Perhaps unsurprisingly, none of the people I pitched to were interested in this baroque piece which went unwritten. Indeed, the 30th anniversary of Stars went largely un-commemorated, beyond my own personal tribute in the form of a year of listening. Which is a shame. For most people, Simply Red remain the embodiment of naffness but they are keenly due a reappraisal. Yes, their music is smooth pop, the ultimate cringe, but at its strongest Simply Red's songs are powered by an edge of desperate energy. A good example is the title track from Picture Book.

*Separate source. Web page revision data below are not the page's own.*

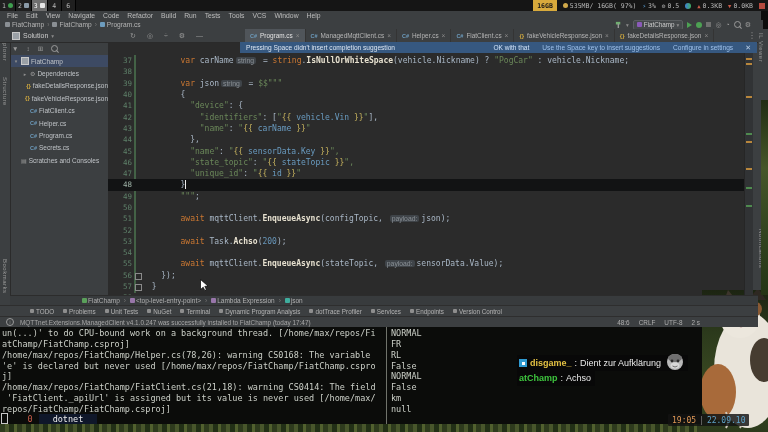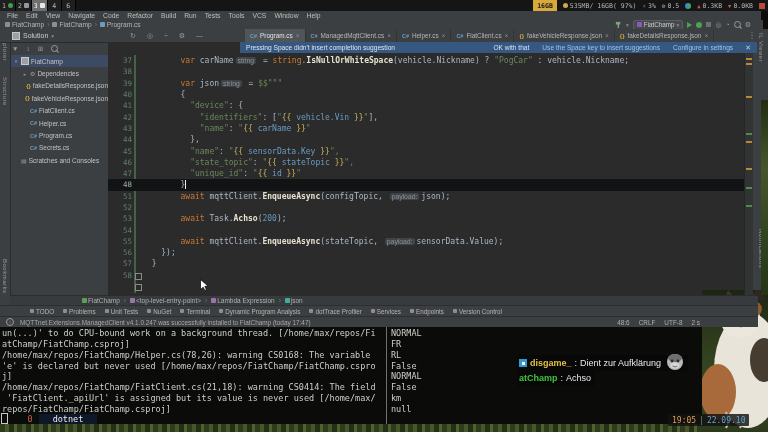--- a/index.html
+++ b/index.html
@@ -445,6 +445,11 @@
         <span class="cline"><span class="cs-t">        }</span><span class="caret"></span></span>
       </div>
       <div class="crow">
+        <span class="ln">49</span>
+        <span></span>
+        <span class="cline"><span class="cs-t">        </span><span class="cs-s">"""</span><span class="cs-t">;</span></span>
+      </div>
+      <div class="crow">
         <span class="ln">51</span>
         <span></span>
         <span class="cline"><span class="cs-t">        </span><span class="cs-k">await</span><span class="cs-t"> mqttClient.</span><span class="cs-m">EnqueueAsync</span><span class="cs-t">(configTopic, </span><span class="cs-h">payload:</span><span class="cs-t">json);</span></span>

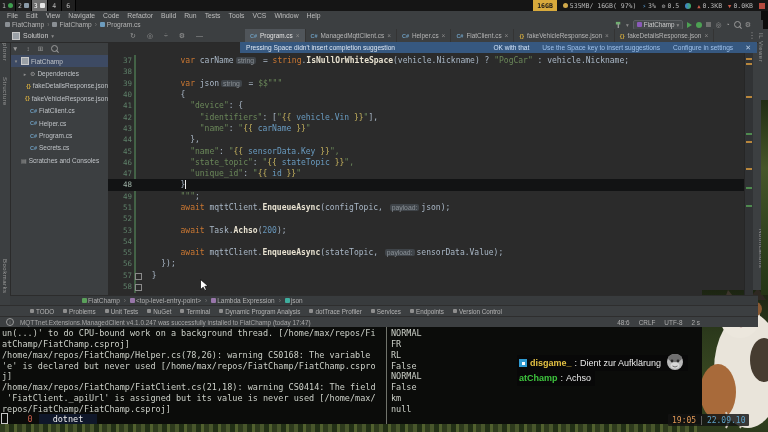--- a/index.html
+++ b/index.html
@@ -450,6 +450,11 @@
         <span class="cline"><span class="cs-t">        </span><span class="cs-s">"""</span><span class="cs-t">;</span></span>
       </div>
       <div class="crow">
+        <span class="ln">50</span>
+        <span></span>
+        <span class="cline"></span>
+      </div>
+      <div class="crow">
         <span class="ln">51</span>
         <span></span>
         <span class="cline"><span class="cs-t">        </span><span class="cs-k">await</span><span class="cs-t"> mqttClient.</span><span class="cs-m">EnqueueAsync</span><span class="cs-t">(configTopic, </span><span class="cs-h">payload:</span><span class="cs-t">json);</span></span>

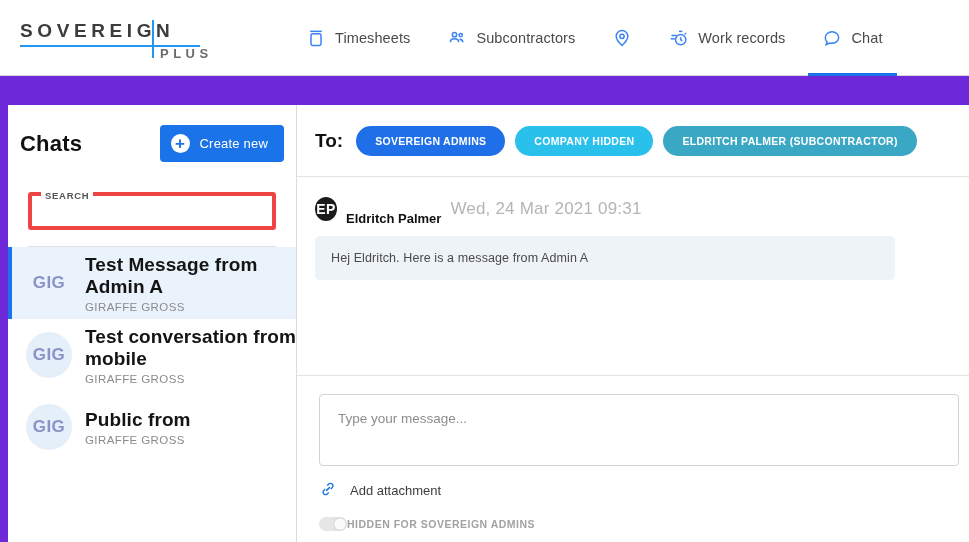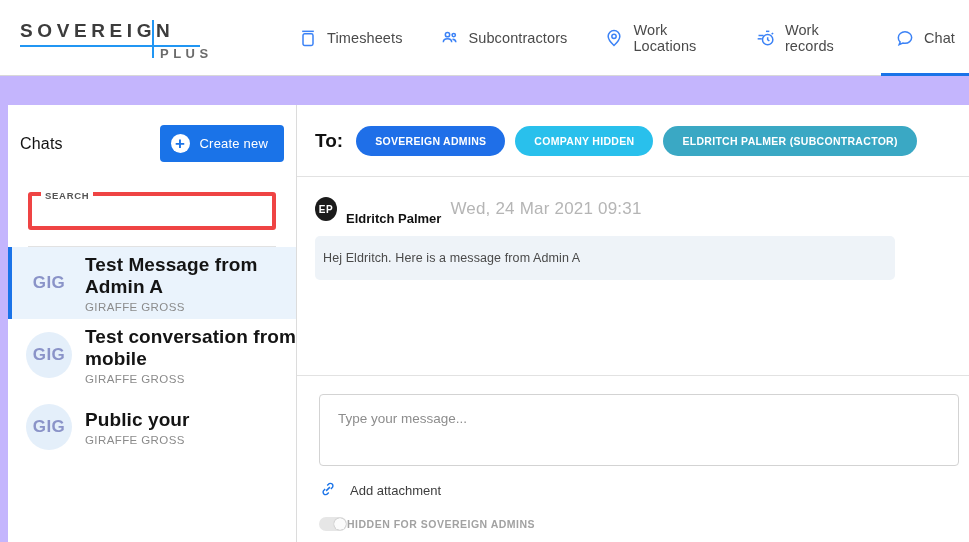--- a/index.html
+++ b/index.html
@@ -10,7 +10,7 @@
     font-family: "Liberation Sans", sans-serif;
     overflow: hidden;
   }
-  .app { position: relative; width: 969px; height: 542px; background: #c4b5fd; }
+  .app { position: relative; width: 969px; height: 542px; background: #6d28d9; }
 
   
   .header {

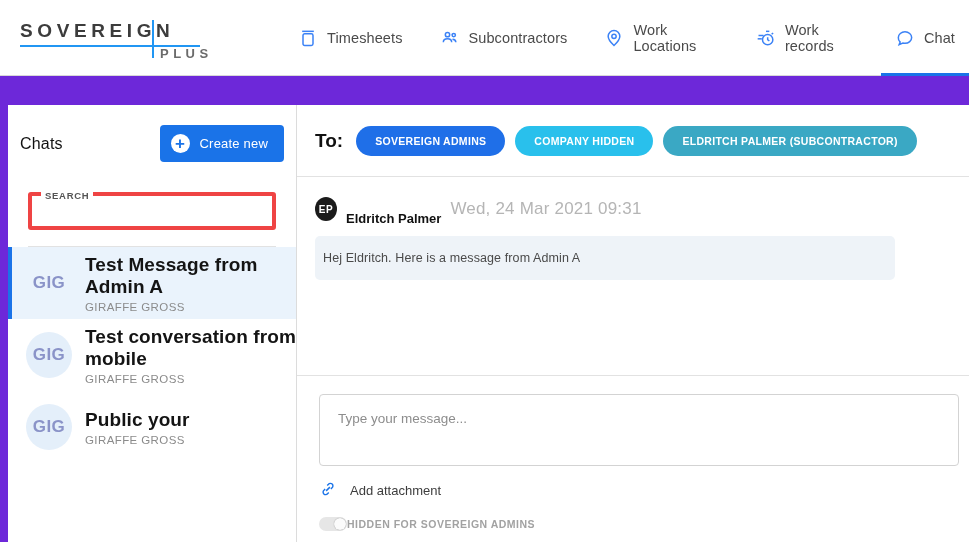--- a/index.html
+++ b/index.html
@@ -215,7 +215,6 @@
               <circle cx="12" cy="10" r="2.6"></circle>
           </svg>
         </span>
-        <span class="nav-label">Work Locations</span>
         <span class="nav-underline"></span>
       </div>
 

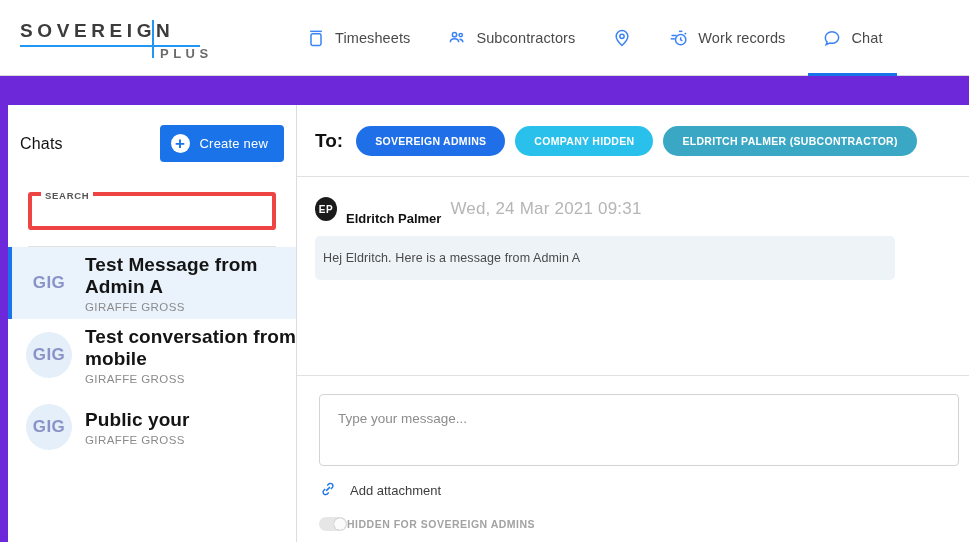--- a/index.html
+++ b/index.html
@@ -63,7 +63,7 @@
     height: 77px; display: flex; align-items: center; justify-content: space-between;
     padding: 0 12px 0 12px;
   }
-  .chats-title { font-size: 16px; font-weight: 400; color: #111; letter-spacing: .2px; text-align: right; }
+  .chats-title { font-size: 22px; font-weight: 700; color: #111; letter-spacing: .2px; text-align: right; }
   .btn-create {
     display: flex; align-items: center; gap: 10px;
     background: #1a73e8; color: #fff; border: none; border-radius: 4px;

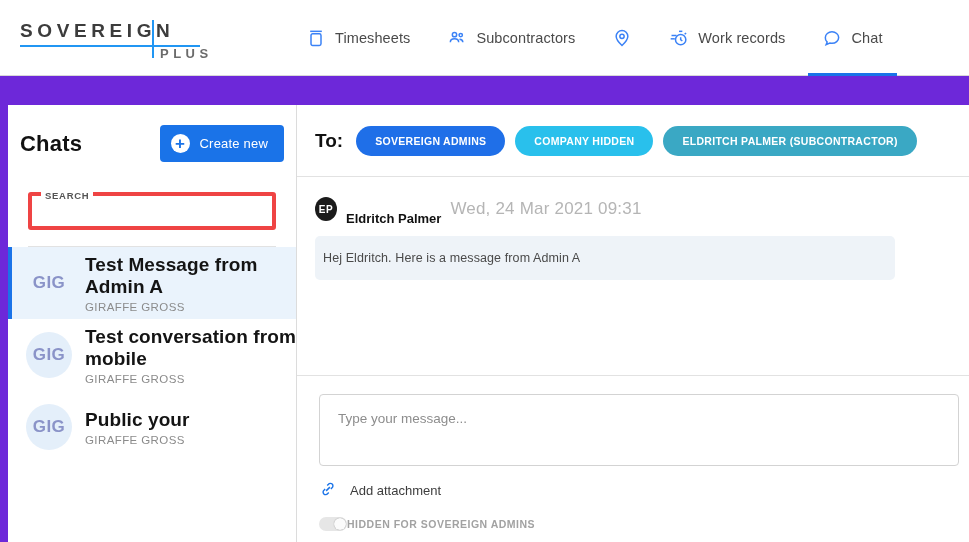--- a/index.html
+++ b/index.html
@@ -132,7 +132,7 @@
   .msg-avatar {
     width: 22px; height: 24px; border-radius: 50%; background: #1b1b1b; color: #fff;
     display: flex; align-items: center; justify-content: center;
-    font-size: 10px; font-weight: 700; letter-spacing: .5px;
+    font-size: 14px; font-weight: 700; letter-spacing: .5px;
   }
   .msg-author { font-size: 13px; font-weight: 700; color: #111; margin-top: 19px; }
   .msg-time { font-size: 17px; color: #b5b5b5; letter-spacing: .2px; }

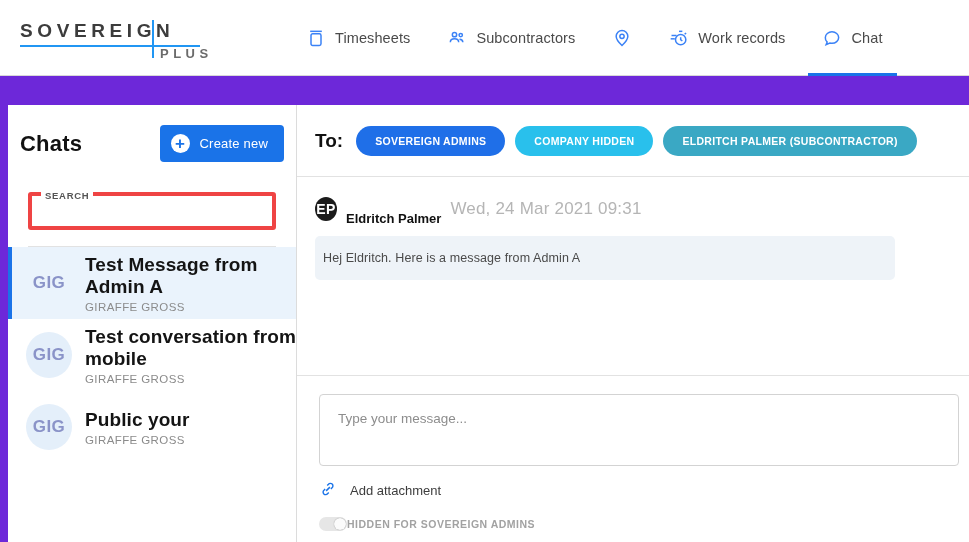--- a/index.html
+++ b/index.html
@@ -138,7 +138,7 @@
   .msg-time { font-size: 17px; color: #b5b5b5; letter-spacing: .2px; }
   .msg-bubble {
     margin-top: 10px; background: #eef3f8; border-radius: 5px;
-    padding: 15px 8px; font-size: 12.5px; color: #4a4a4a; letter-spacing: .1px;
+    padding: 15px 16px; font-size: 12.5px; color: #4a4a4a; letter-spacing: .1px;
     max-width: 580px;
   }
 

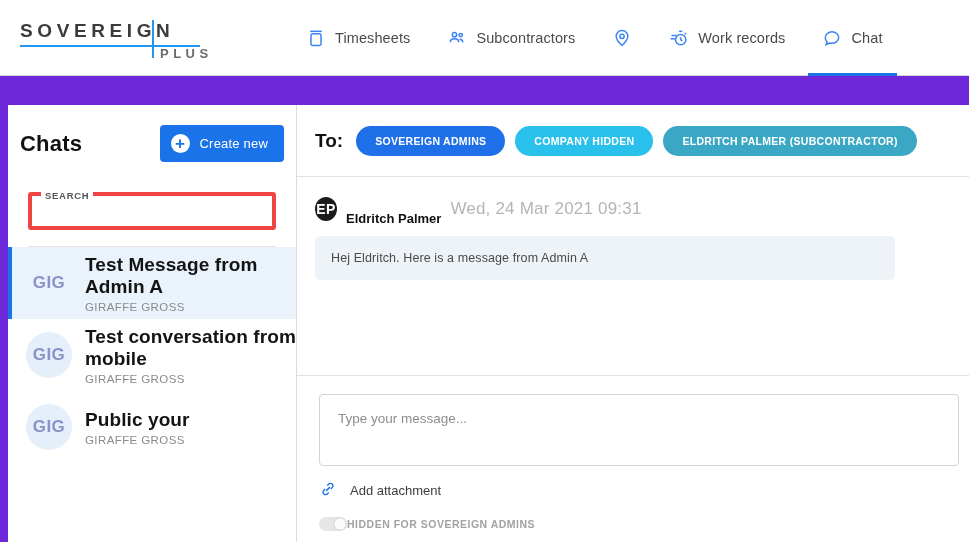--- a/index.html
+++ b/index.html
@@ -285,7 +285,7 @@
         <div class="chat-item">
           <div class="avatar">GIG</div>
           <div class="chat-meta">
-            <div class="chat-name">Public your</div>
+            <div class="chat-name">Public from</div>
             <div class="chat-sub">GIRAFFE GROSS</div>
           </div>
         </div>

2021 was a lean publication year for me. As well as writing the PiL piece, I also published a single short story - 'Oblio' which I was commissioned to write for Out of the Darkness, an anthology of dark fantasy and horror fiction loosely themed around mental health. I also brought out a new book. Writing the Uncanny is co-edited by myself and Dan Coxon and contains essays on writing uncanny fiction from the likes of Jeremy Dyson, Robert Shearman, Rowan Hisayo Buchanan and loads more.